ANCM PostStartCheck Failure

Question

ANCM PostStartCheck Failure

AdamRiddick opened this issue 2 years ago · comments

For reference: #41409 - I'm opening a new issue as I can't comment on the other since its been locked.

To summarize, we have a .Net core 3.1 application using the Out Of Process hosting model that is experiencing this issue intermittently due to a timeout during startup.

I am given to understand from #22507 that the process shouldn't be left in a broken state, and should be restarted as it is Out Of Process - however this isn't happening and we need to correct this using a manual restart.

Tagging @jkotalik and @adityamandaleeka from the above two issues.

Aditya Mandaleeka · Answer 1 · Sat Jun 25 2022 04:15:57 GMT+0800 (China Standard Time)

Triage: based on the description it sounds like RFP (or something else) is preventing the app from restarting in this case even though we believe that shouldn't affect out-of-proc. We should check if out-of-proc recycling is also affected by RFP or if something else is buggy.

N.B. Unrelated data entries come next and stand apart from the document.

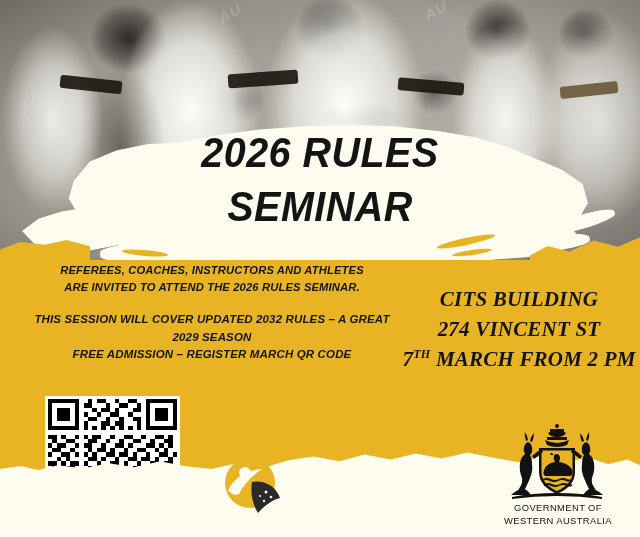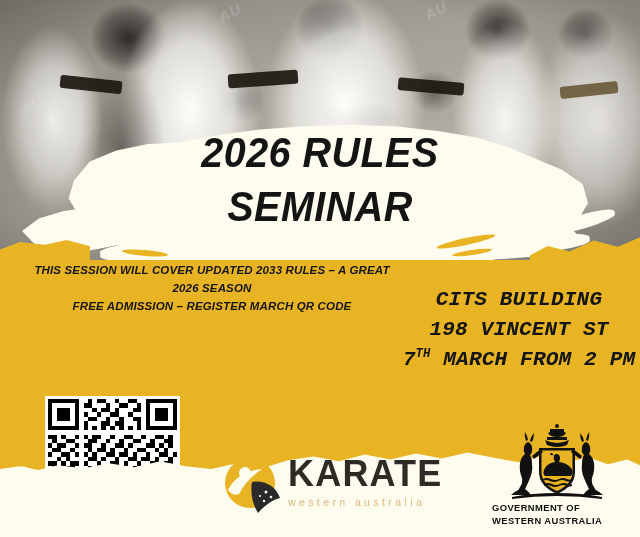"REFEREES, COACHES, INSTRUCTORS AND" div.para1 { html: none -> <div> <p>REFEREES, COACHES, INSTRUCTORS AND ATHLETES</p> <p>ARE INVITED TO ATTEND THE 2026 RULES SEMINAR.</p> </div> }
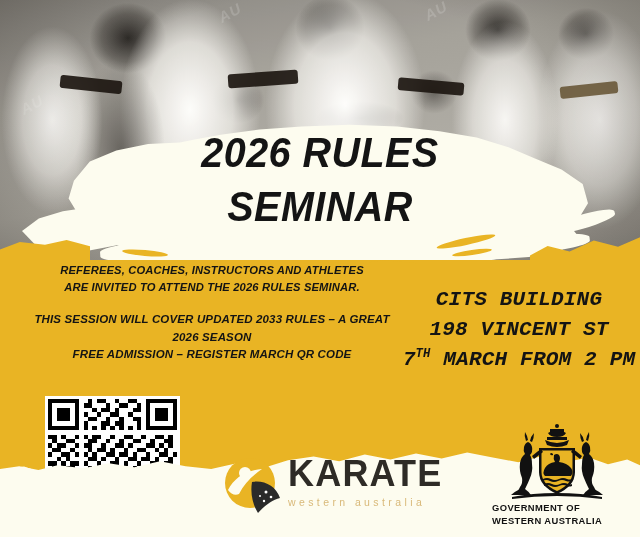"CITS BUILDING" .venue { font-family: Liberation Mono, monospace -> Liberation Serif, serif }
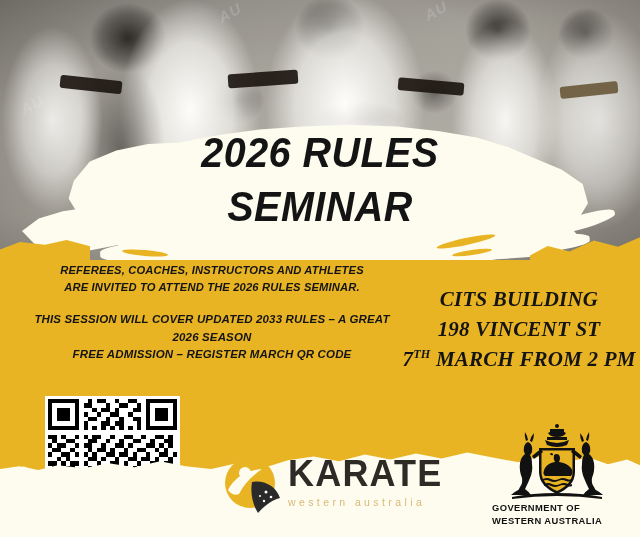"THIS SESSION WILL COVER UPDATED" p { text: 2033 -> 2032 }
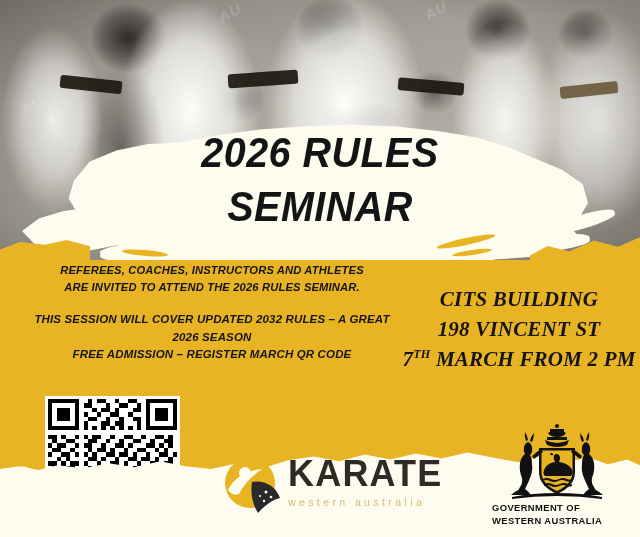"2026 SEASON" p { text: 2026 -> 2029 }
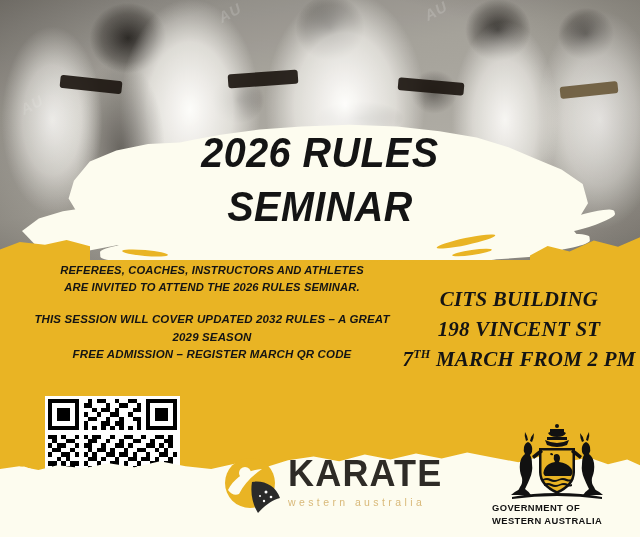"198 VINCENT ST" div { text: 198 -> 274 }
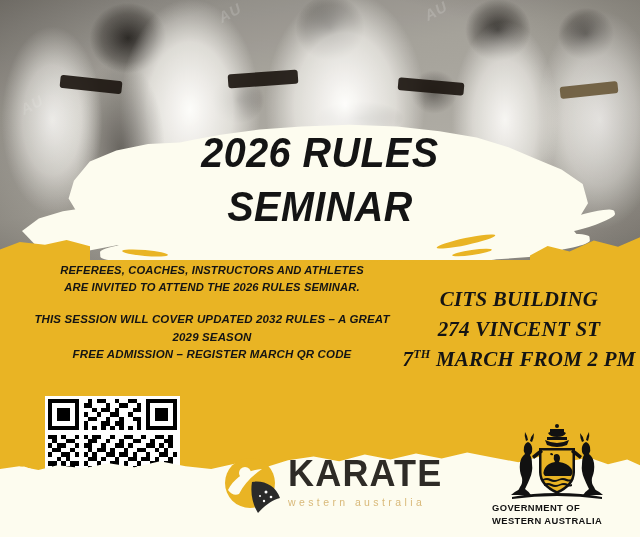"KARATE" div.karate-text { html: <div> <div>KARATE</div> <div>western australia</div> </div> -> none }
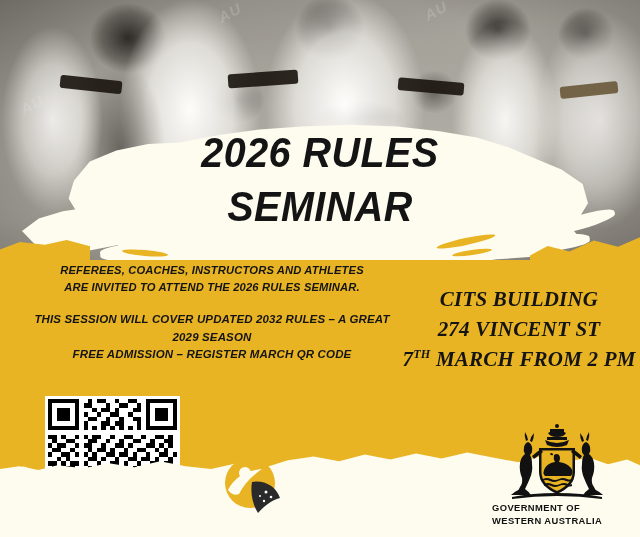"GOVERNMENT OF" .crest-text { font-weight: bold -> normal; text-align: none -> center }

Deleted user · Answer 2 · Sat Jun 25 2022 04:16:05 GMT+0800 (China Standard Time)

Thanks for contacting us.
We're moving this issue to the .NET 7 Planning milestone for future evaluation / consideration. Because it's not immediately obvious that this is a bug in our framework, we would like to keep this around to collect more feedback, which can later help us determine the impact of it. We will re-evaluate this issue, during our next planning meeting(s).
If we later determine, that the issue has no community involvement, or it's very rare and low-impact issue, we will close it - so that the team can focus on more important and high impact issues.
To learn more about what to expect next and how this issue will be handled you can read more about our triage process here.

Adam Riddick · Answer 3 · Mon Jun 27 2022 17:15:46 GMT+0800 (China Standard Time)

@adityamandaleeka I see from the bot above this will be considered in future, however this is a real and live problem for us in production that seems increasingly more common - is there anything we can do here?

Aditya Mandaleeka · Answer 4 · Tue Jun 28 2022 00:43:36 GMT+0800 (China Standard Time)

@AdamRiddick you can ignore the bot message for this one... I put it in the milestone so we remember to look into it during the .NET 7 cycle.

Because we don't have logging or other info, we're going to just investigate whether RFP affects the out-of-proc scenario as well (which we don't expect). If it's not RFP, it might be something else in your case that's preventing the app from restarting.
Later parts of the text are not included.